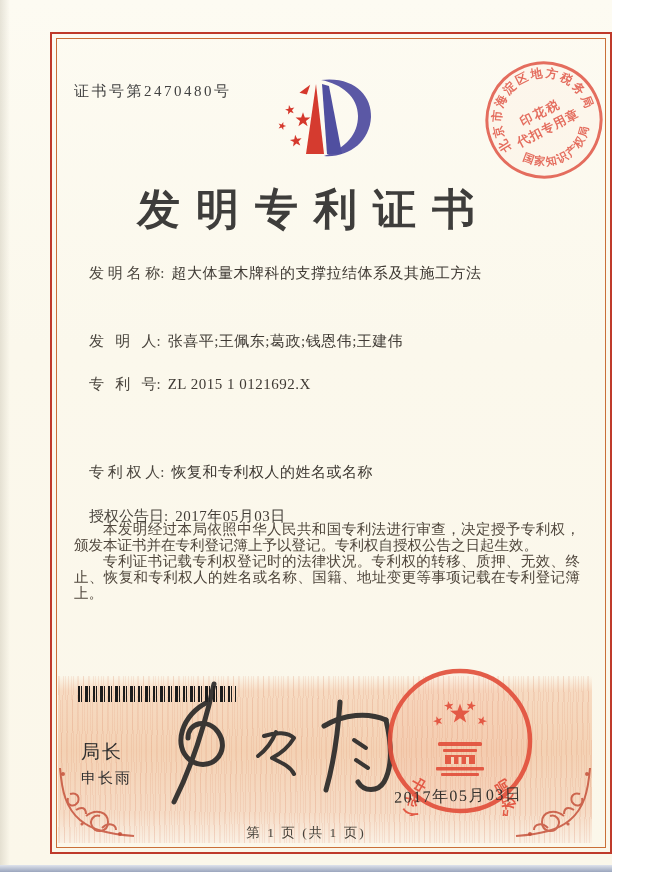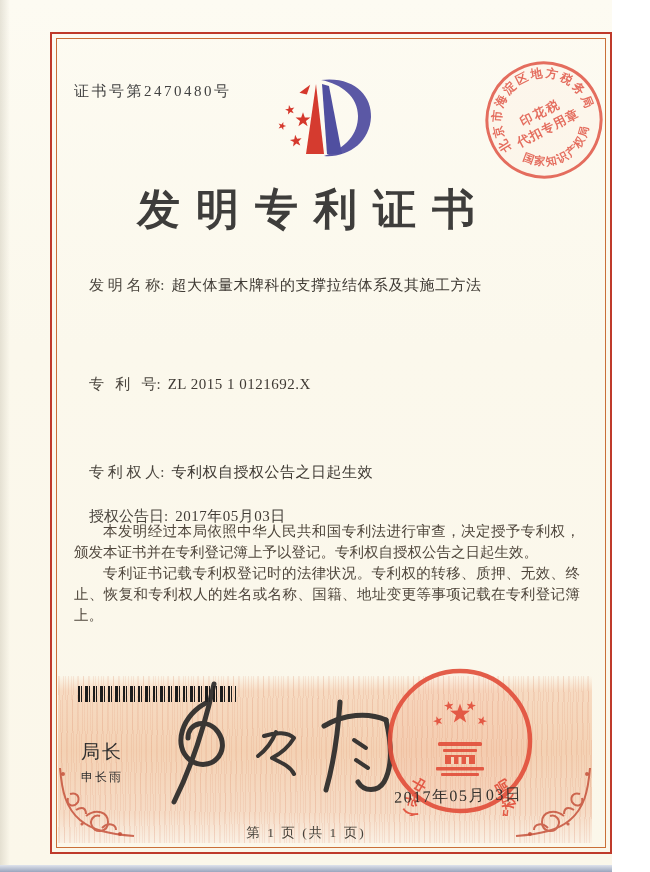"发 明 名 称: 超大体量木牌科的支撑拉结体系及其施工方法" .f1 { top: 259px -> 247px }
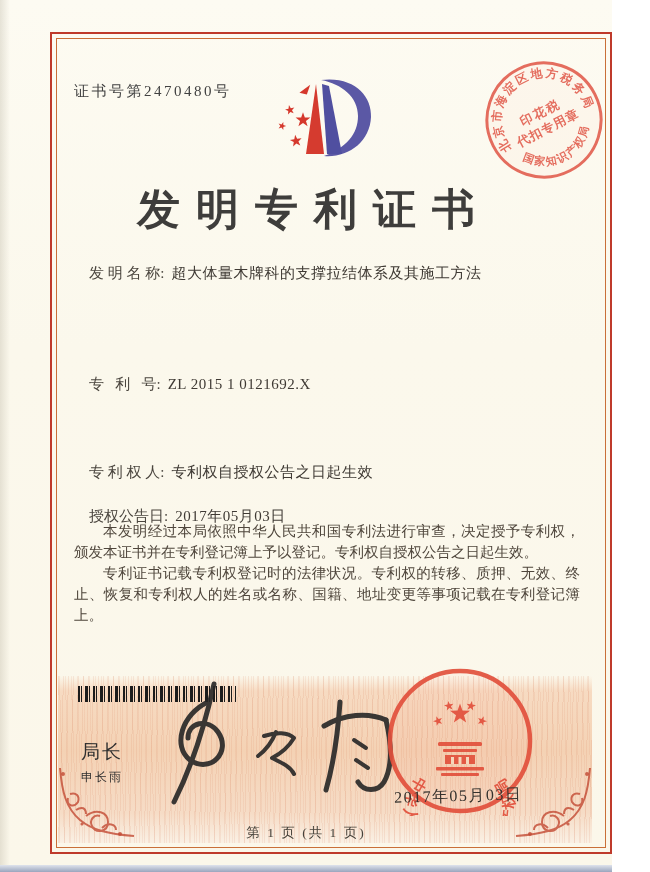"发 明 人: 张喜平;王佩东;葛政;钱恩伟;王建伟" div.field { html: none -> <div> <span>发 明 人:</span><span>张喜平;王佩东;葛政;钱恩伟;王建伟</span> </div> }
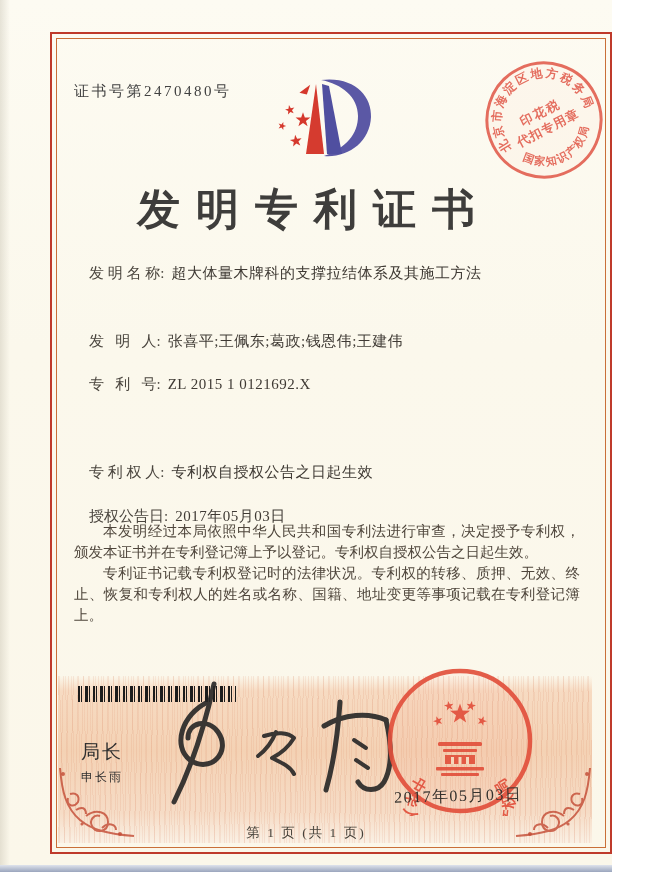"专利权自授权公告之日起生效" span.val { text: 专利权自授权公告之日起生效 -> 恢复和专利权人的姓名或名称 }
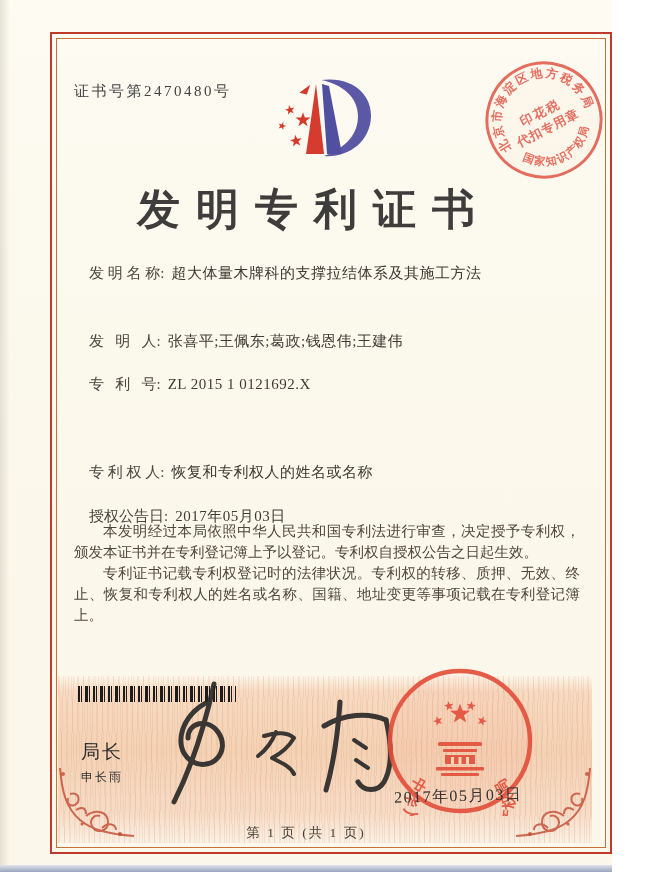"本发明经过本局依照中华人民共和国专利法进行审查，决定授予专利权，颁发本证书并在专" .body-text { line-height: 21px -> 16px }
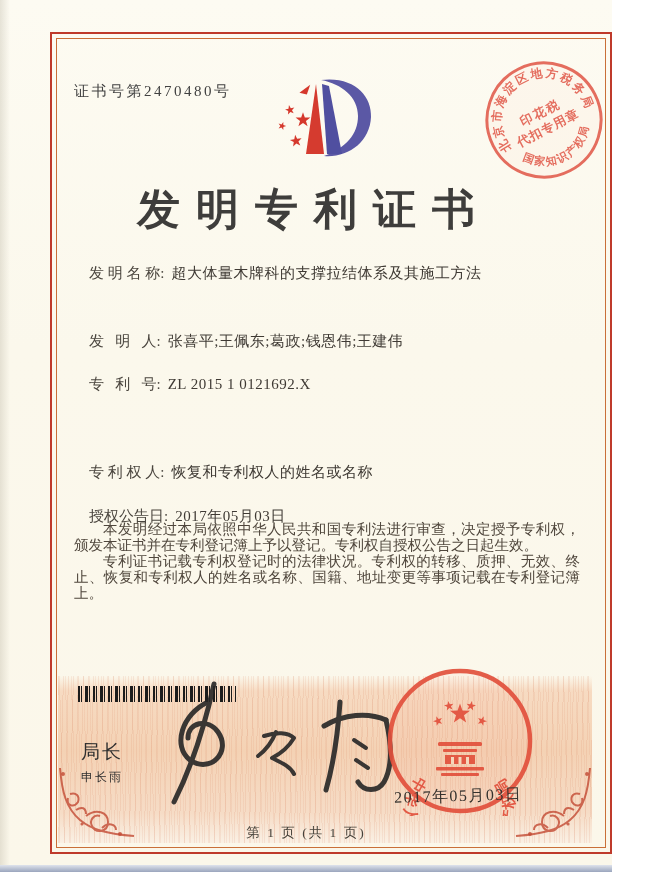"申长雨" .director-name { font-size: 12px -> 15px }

--

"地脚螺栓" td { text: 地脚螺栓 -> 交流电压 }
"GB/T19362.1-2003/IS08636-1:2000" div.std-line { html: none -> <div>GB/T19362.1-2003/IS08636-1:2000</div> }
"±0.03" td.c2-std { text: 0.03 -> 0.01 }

Assignment
The lines to set down run from the line with "top: 259px ->" up to and including the line with "font-size: 12px ->" in the entries above. Reproduce them exactly, with no pictures.

Solution to the problem
"发 明 名 称: 超大体量木牌科的支撑拉结体系及其施工方法" .f1 { top: 259px -> 247px }
"发 明 人: 张喜平;王佩东;葛政;钱恩伟;王建伟" div.field { html: none -> <div> <span>发 明 人:</span><span>张喜平;王佩东;葛政;钱恩伟;王建伟</span> </div> }
"专利权自授权公告之日起生效" span.val { text: 专利权自授权公告之日起生效 -> 恢复和专利权人的姓名或名称 }
"本发明经过本局依照中华人民共和国专利法进行审查，决定授予专利权，颁发本证书并在专" .body-text { line-height: 21px -> 16px }
"申长雨" .director-name { font-size: 12px -> 15px }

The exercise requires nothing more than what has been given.